* AIM OF THE TASK:
Every picture is to be removed, and all the data is to be copied exactly.

* DATA TO EXAMINE:

--*--

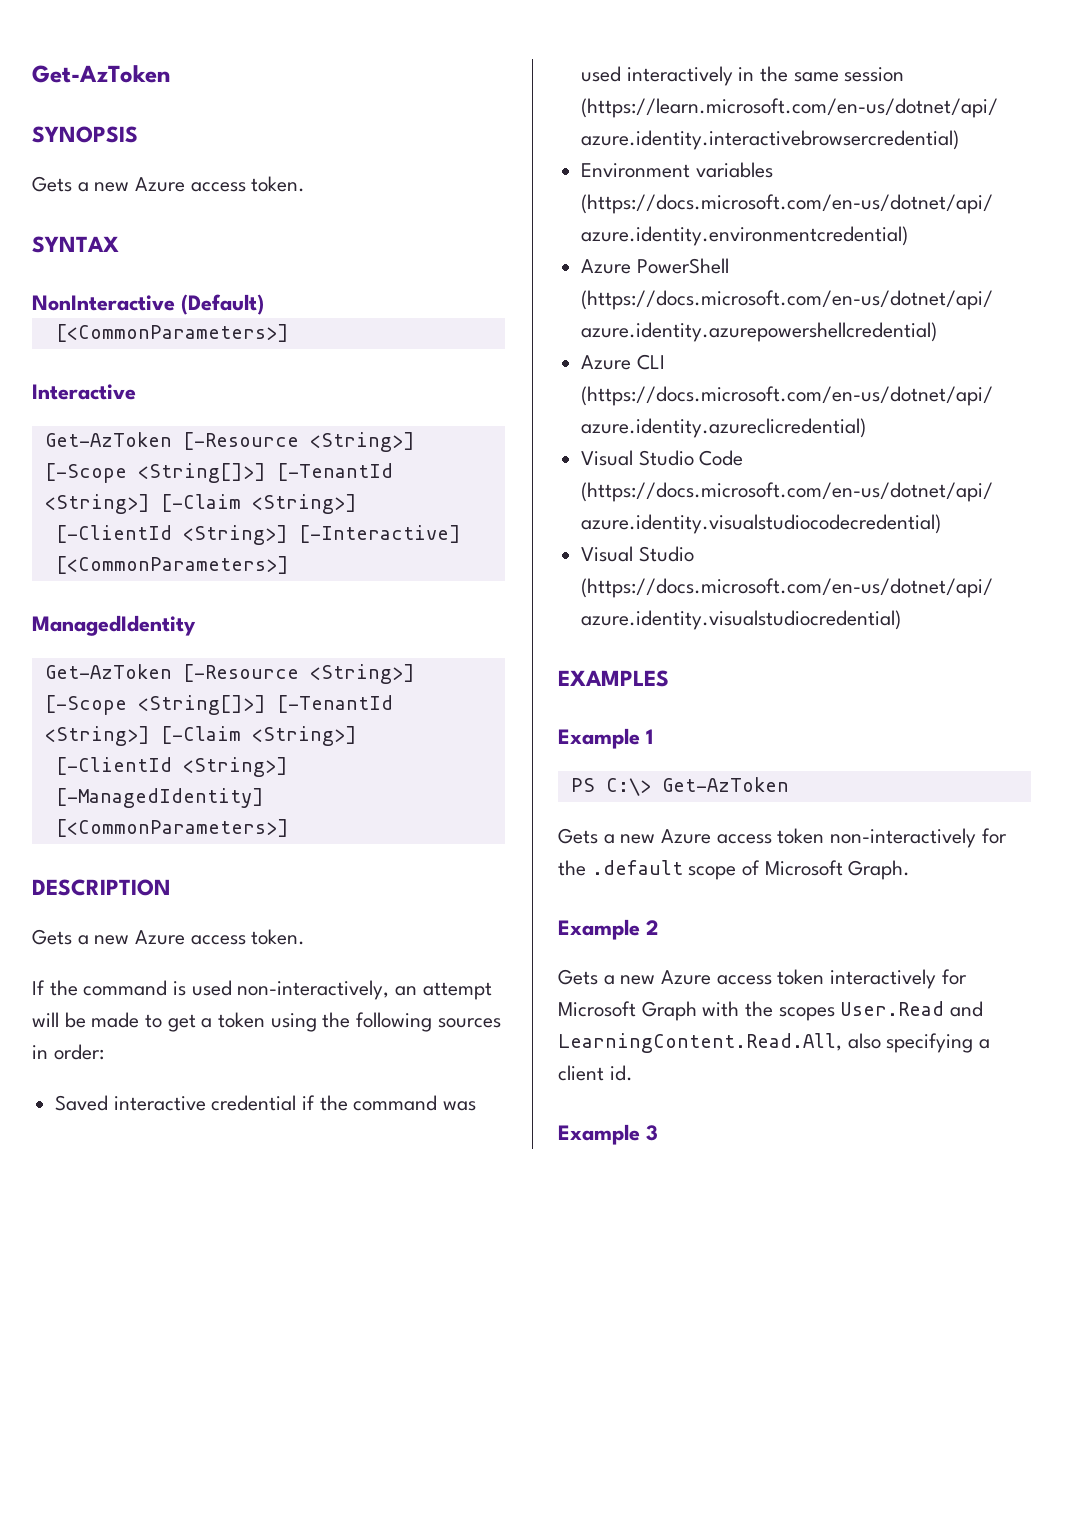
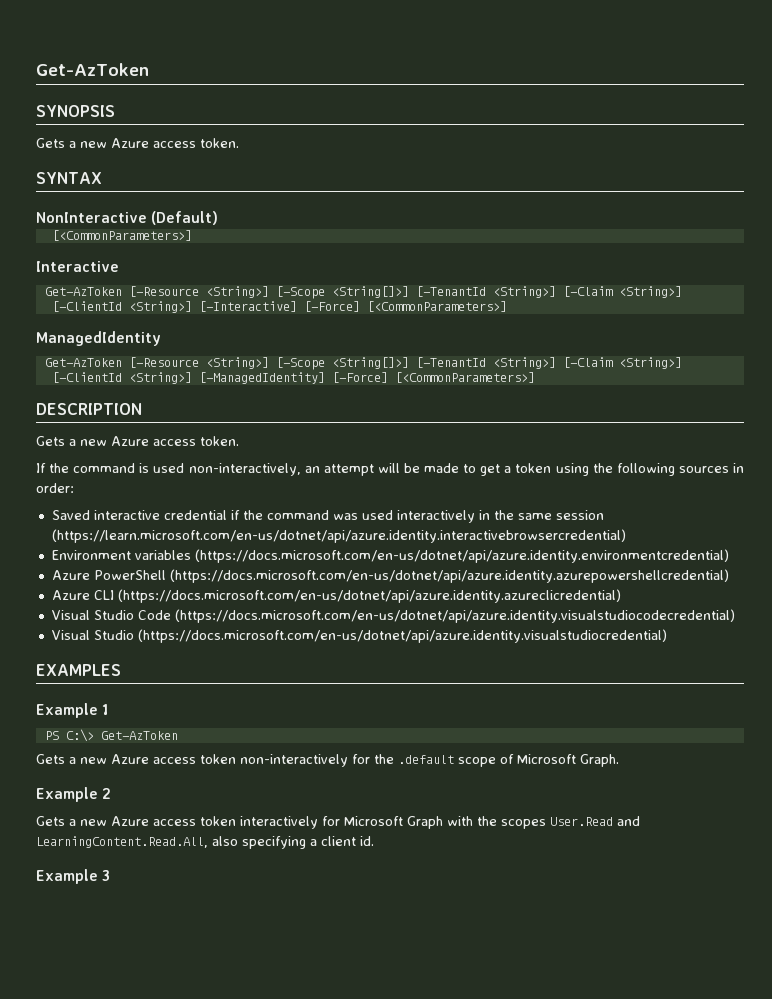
- [-ClientId <String>] [-Interactive] [<CommonParameters>]
+ [-ClientId <String>] [-Interactive] [-Force] [<CommonParameters>]
- [-ClientId <String>] [-ManagedIdentity] [<CommonParameters>]
+ [-ClientId <String>] [-ManagedIdentity] [-Force] [<CommonParameters>]

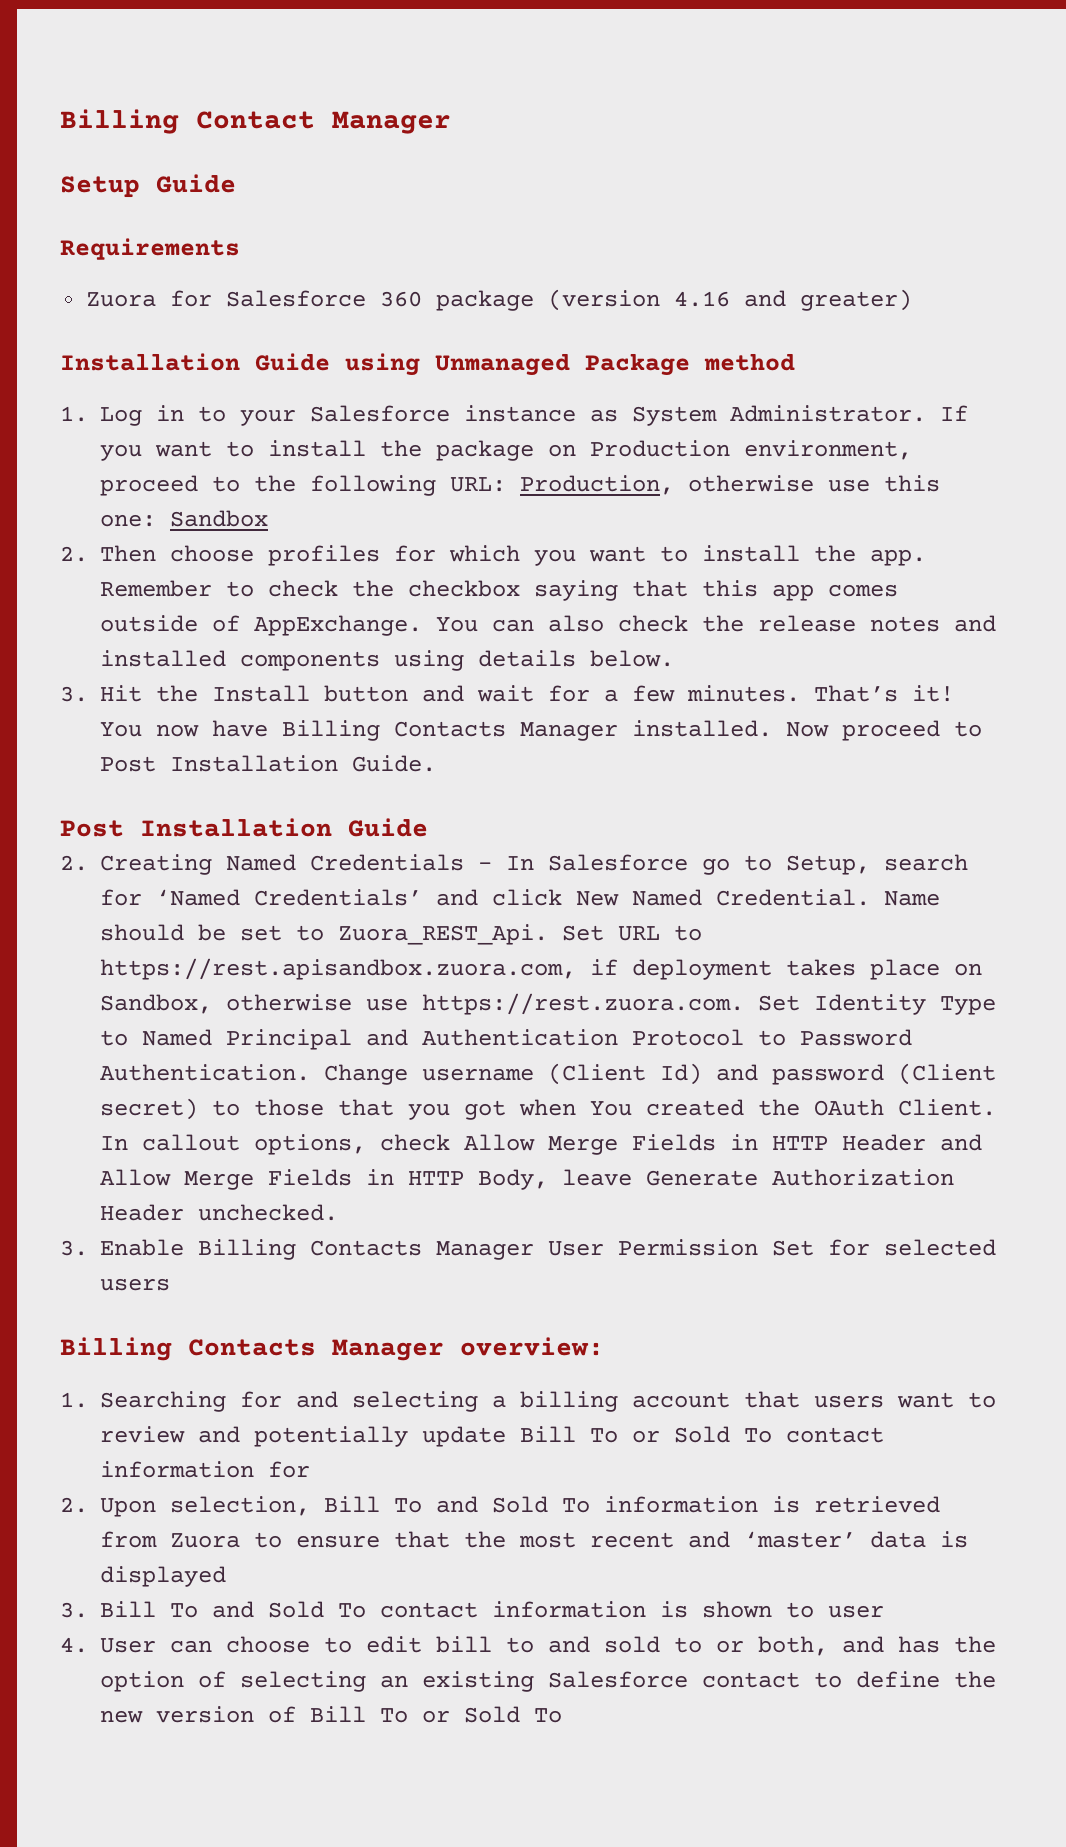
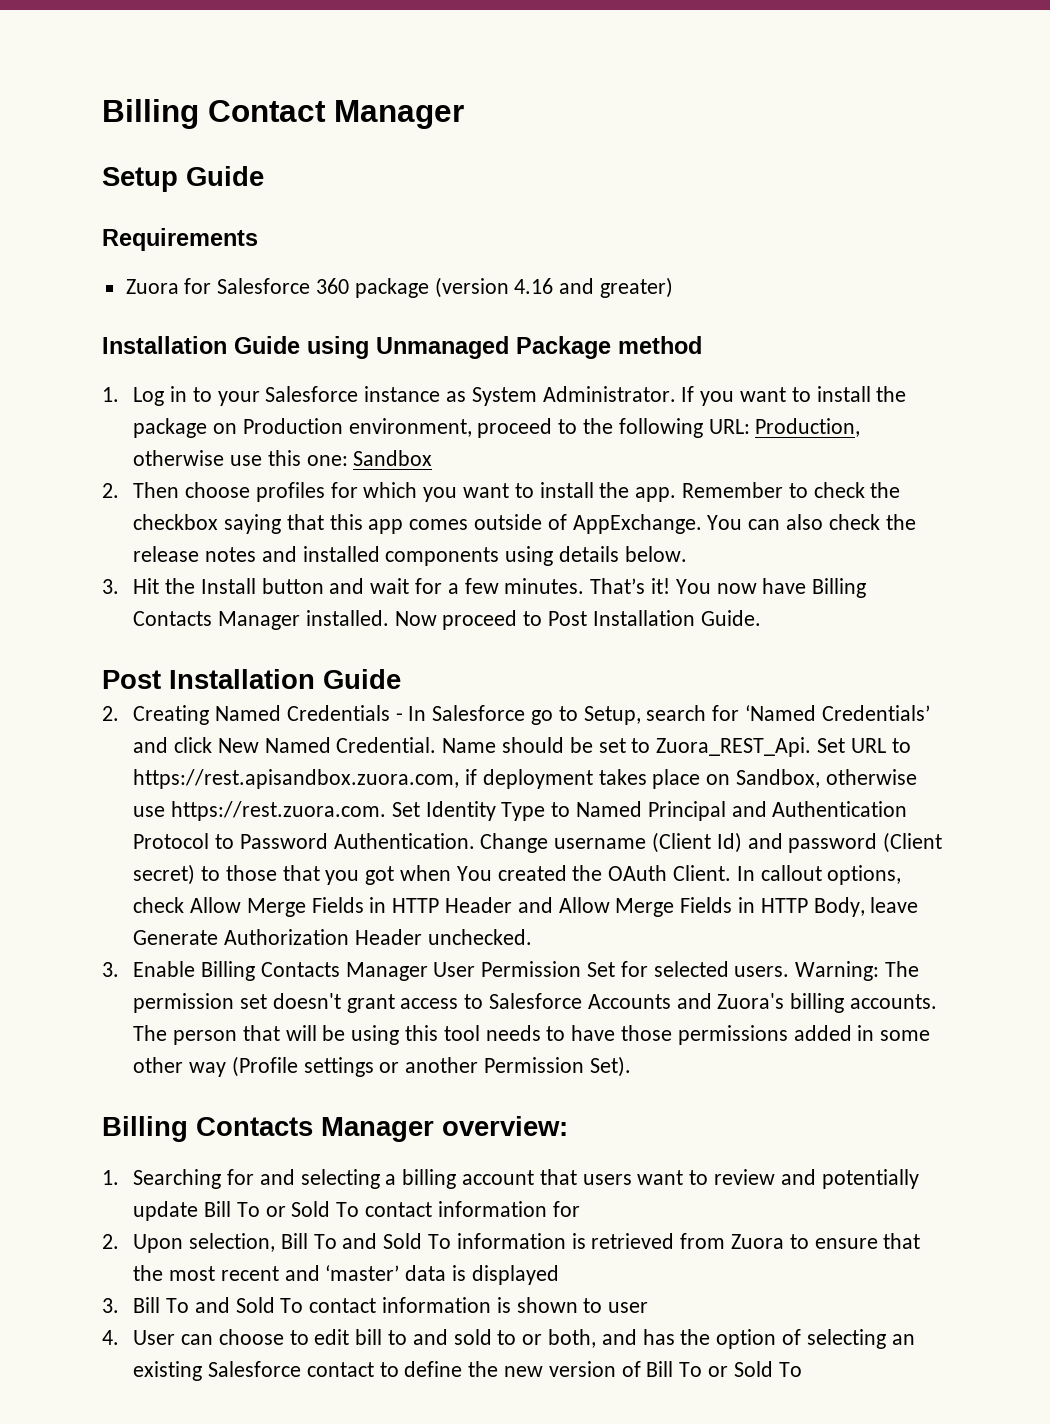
- 3. Enable Billing Contacts Manager User Permission Set for selected users
+ 3. Enable Billing Contacts Manager User Permission Set for selected users. Warning: The permission set doesn't grant access to Salesforce Accounts and Zuora's billing accounts. The person that will be using this tool needs to have those permissions added in some other way (Profile settings or another Permission Set).

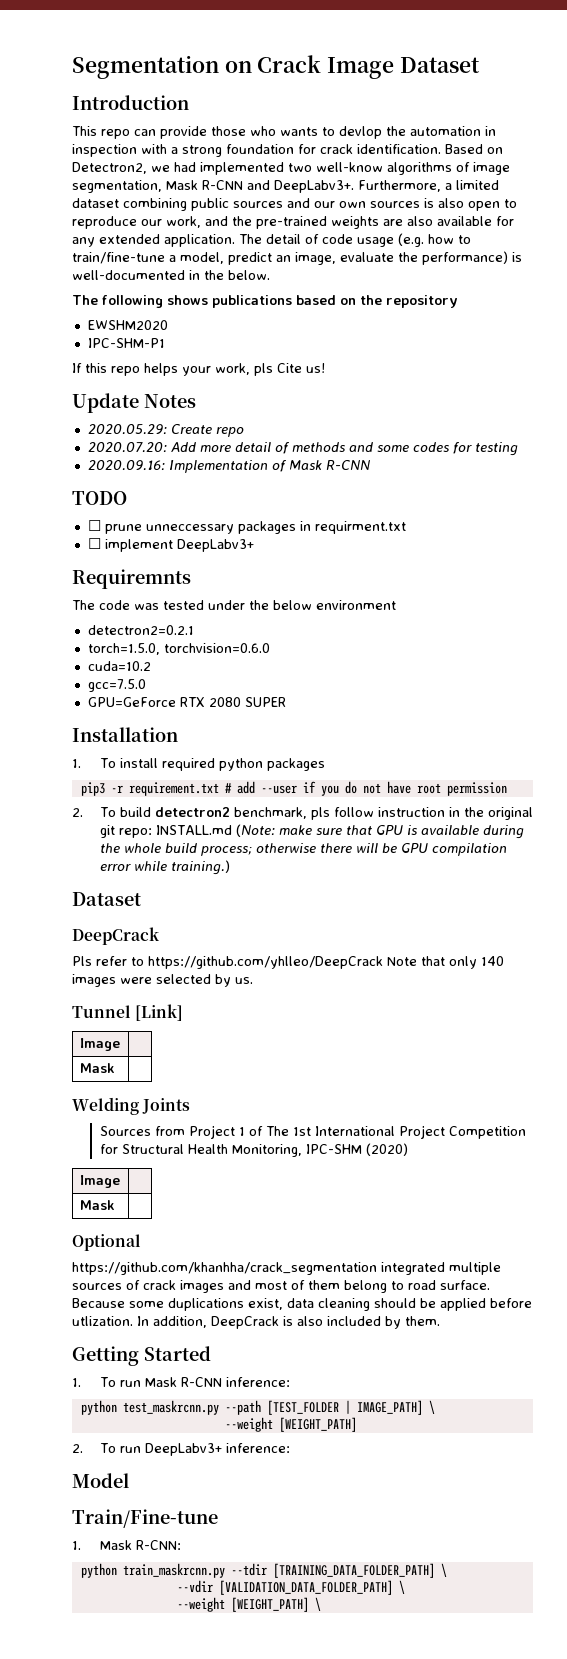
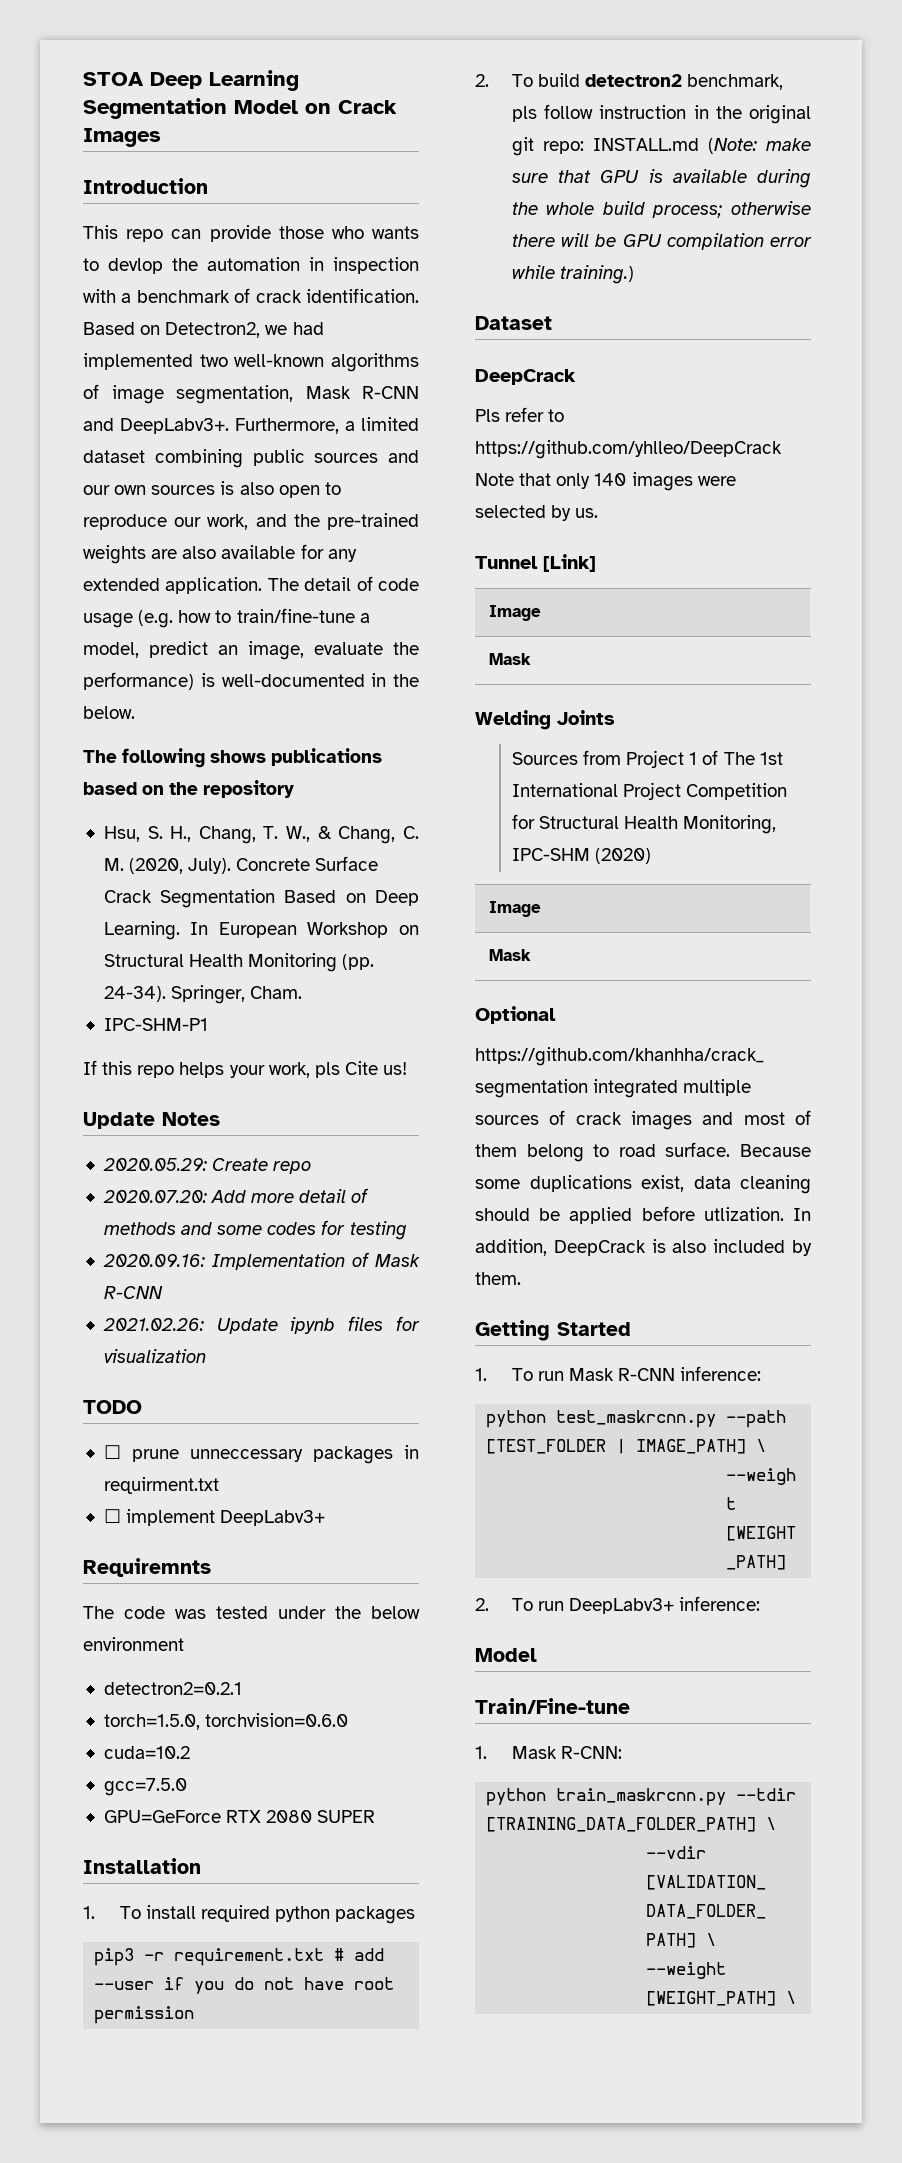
- Segmentation on Crack Image Dataset
+ STOA Deep Learning Segmentation Model on Crack Images
- This repo can provide those who wants to devlop the automation in inspection with a strong foundation for crack identification.
+ This repo can provide those who wants to devlop the automation in inspection with a benchmark of crack identification.
- Based on Detectron2, we had implemented two well-know algorithms of image segmentation, Mask R-CNN and DeepLabv3+.
+ Based on Detectron2, we had implemented two well-known algorithms of image segmentation, Mask R-CNN and DeepLabv3+.
- EWSHM2020
+ Hsu, S. H., Chang, T. W., & Chang, C. M. (2020, July). Concrete Surface Crack Segmentation Based on Deep Learning. In European Workshop on Structural Health Monitoring (pp. 24-34). Springer, Cham.
+ 2021.02.26: Update ipynb files for visualization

--*--

* RESPONSE TO THIS TASK:
- [-ClientId <String>] [-Interactive] [<CommonParameters>]
+ [-ClientId <String>] [-Interactive] [-Force] [<CommonParameters>]
- [-ClientId <String>] [-ManagedIdentity] [<CommonParameters>]
+ [-ClientId <String>] [-ManagedIdentity] [-Force] [<CommonParameters>]

- 3. Enable Billing Contacts Manager User Permission Set for selected users
+ 3. Enable Billing Contacts Manager User Permission Set for selected users. Warning: The permission set doesn't grant access to Salesforce Accounts and Zuora's billing accounts. The person that will be using this tool needs to have those permissions added in some other way (Profile settings or another Permission Set).

- Segmentation on Crack Image Dataset
+ STOA Deep Learning Segmentation Model on Crack Images
- This repo can provide those who wants to devlop the automation in inspection with a strong foundation for crack identification.
+ This repo can provide those who wants to devlop the automation in inspection with a benchmark of crack identification.
- Based on Detectron2, we had implemented two well-know algorithms of image segmentation, Mask R-CNN and DeepLabv3+.
+ Based on Detectron2, we had implemented two well-known algorithms of image segmentation, Mask R-CNN and DeepLabv3+.
- EWSHM2020
+ Hsu, S. H., Chang, T. W., & Chang, C. M. (2020, July). Concrete Surface Crack Segmentation Based on Deep Learning. In European Workshop on Structural Health Monitoring (pp. 24-34). Springer, Cham.
+ 2021.02.26: Update ipynb files for visualization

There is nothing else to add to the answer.